**TASK REQUIREMENTS**
Scan the lines below and report each one containing "rgba" by copying it.

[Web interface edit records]
········
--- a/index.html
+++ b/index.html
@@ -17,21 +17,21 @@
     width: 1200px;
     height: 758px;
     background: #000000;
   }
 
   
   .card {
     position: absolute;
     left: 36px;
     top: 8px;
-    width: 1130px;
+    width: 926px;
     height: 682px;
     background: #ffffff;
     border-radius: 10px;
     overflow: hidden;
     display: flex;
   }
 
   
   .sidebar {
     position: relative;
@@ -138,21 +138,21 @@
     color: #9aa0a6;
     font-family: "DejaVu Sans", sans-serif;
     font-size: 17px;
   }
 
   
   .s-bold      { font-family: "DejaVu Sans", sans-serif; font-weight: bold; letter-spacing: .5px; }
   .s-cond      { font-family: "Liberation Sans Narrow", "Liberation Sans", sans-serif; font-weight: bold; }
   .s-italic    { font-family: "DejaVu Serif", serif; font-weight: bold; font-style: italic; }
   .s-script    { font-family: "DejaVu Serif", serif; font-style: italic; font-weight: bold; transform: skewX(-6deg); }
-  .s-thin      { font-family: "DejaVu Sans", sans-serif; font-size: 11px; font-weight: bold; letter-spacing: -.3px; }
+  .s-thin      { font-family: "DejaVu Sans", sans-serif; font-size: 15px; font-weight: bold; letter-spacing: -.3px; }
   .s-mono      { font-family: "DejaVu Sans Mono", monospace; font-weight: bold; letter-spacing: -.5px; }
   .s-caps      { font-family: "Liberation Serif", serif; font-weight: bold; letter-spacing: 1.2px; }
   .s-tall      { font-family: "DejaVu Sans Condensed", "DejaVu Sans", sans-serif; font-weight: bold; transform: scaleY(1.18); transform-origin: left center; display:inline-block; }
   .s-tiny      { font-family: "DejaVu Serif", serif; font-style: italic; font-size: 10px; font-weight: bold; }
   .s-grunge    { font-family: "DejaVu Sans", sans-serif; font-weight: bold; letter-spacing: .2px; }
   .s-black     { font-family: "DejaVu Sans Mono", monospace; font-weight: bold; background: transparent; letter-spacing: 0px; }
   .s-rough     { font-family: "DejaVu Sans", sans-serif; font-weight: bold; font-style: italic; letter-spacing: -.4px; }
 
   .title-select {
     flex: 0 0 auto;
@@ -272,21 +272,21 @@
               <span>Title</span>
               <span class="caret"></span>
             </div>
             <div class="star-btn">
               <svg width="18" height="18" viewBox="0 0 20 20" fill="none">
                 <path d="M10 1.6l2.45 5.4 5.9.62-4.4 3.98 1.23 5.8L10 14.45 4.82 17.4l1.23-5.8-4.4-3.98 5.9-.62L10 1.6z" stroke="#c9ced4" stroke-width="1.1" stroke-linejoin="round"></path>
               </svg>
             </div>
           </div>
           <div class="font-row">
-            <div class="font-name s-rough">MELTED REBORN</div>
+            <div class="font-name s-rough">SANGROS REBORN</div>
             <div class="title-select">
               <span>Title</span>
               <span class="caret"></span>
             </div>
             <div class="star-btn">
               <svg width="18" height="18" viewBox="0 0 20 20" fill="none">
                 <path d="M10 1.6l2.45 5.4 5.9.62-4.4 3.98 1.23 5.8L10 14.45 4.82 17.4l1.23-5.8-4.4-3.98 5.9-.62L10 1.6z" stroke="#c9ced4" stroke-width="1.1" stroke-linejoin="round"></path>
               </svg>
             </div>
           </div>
········
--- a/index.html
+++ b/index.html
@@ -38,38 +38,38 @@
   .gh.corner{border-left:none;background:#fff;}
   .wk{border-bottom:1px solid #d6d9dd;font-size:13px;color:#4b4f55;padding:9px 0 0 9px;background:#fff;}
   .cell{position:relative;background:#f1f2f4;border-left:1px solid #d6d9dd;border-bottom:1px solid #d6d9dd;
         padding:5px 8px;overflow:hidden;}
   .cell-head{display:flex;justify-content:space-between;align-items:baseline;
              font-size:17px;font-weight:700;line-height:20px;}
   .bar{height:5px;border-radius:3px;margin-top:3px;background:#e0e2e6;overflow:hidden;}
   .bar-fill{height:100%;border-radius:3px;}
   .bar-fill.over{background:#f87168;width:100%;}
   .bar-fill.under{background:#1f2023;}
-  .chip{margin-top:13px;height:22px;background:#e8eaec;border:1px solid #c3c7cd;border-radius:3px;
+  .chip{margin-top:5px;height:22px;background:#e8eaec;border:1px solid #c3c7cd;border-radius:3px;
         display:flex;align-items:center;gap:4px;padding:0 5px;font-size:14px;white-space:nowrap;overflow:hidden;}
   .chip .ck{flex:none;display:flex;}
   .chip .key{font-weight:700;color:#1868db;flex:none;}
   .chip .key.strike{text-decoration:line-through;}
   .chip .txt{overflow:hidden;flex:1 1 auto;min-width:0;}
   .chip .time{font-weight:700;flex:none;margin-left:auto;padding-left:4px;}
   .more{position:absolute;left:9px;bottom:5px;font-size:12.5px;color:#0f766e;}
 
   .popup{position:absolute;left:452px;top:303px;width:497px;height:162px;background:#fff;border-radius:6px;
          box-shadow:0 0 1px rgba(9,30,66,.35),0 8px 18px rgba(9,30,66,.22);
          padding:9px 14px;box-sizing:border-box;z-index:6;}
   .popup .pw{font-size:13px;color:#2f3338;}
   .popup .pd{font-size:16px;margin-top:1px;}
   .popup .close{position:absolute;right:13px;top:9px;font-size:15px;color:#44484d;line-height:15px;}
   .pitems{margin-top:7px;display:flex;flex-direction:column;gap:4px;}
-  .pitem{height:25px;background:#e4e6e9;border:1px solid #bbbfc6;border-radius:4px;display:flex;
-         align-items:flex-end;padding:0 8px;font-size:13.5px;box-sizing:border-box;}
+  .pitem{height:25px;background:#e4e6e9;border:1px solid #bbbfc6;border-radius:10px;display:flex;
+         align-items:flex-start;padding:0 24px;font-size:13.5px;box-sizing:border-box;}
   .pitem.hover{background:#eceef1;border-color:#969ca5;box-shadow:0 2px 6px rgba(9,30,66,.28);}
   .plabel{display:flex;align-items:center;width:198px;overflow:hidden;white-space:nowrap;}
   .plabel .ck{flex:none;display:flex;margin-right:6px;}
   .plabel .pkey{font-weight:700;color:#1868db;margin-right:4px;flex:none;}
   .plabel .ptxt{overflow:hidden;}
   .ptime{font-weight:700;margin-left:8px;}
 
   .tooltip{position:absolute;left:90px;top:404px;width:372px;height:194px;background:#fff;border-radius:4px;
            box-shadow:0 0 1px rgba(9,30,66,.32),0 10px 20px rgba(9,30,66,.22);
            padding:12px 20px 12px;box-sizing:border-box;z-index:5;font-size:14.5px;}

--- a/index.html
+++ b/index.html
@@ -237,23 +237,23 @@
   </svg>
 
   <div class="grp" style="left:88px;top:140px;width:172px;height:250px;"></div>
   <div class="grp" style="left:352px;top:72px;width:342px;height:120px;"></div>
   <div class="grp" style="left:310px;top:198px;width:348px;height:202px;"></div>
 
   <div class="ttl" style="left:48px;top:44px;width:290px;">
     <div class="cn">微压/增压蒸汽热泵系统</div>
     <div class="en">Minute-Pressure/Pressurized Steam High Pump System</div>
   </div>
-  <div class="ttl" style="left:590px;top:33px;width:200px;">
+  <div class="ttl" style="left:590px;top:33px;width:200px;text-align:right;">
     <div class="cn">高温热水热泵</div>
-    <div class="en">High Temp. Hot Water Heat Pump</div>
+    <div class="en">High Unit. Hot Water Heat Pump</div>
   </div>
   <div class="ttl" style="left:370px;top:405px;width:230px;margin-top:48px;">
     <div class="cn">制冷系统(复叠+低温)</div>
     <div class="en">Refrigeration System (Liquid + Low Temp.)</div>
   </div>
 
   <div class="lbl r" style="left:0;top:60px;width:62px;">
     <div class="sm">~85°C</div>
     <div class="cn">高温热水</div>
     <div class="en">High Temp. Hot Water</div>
········
**ANSWER TO THE PROBLEM**
          box-shadow:0 0 1px rgba(9,30,66,.35),0 8px 18px rgba(9,30,66,.22);
   .pitem.hover{background:#eceef1;border-color:#969ca5;box-shadow:0 2px 6px rgba(9,30,66,.28);}
            box-shadow:0 0 1px rgba(9,30,66,.32),0 10px 20px rgba(9,30,66,.22);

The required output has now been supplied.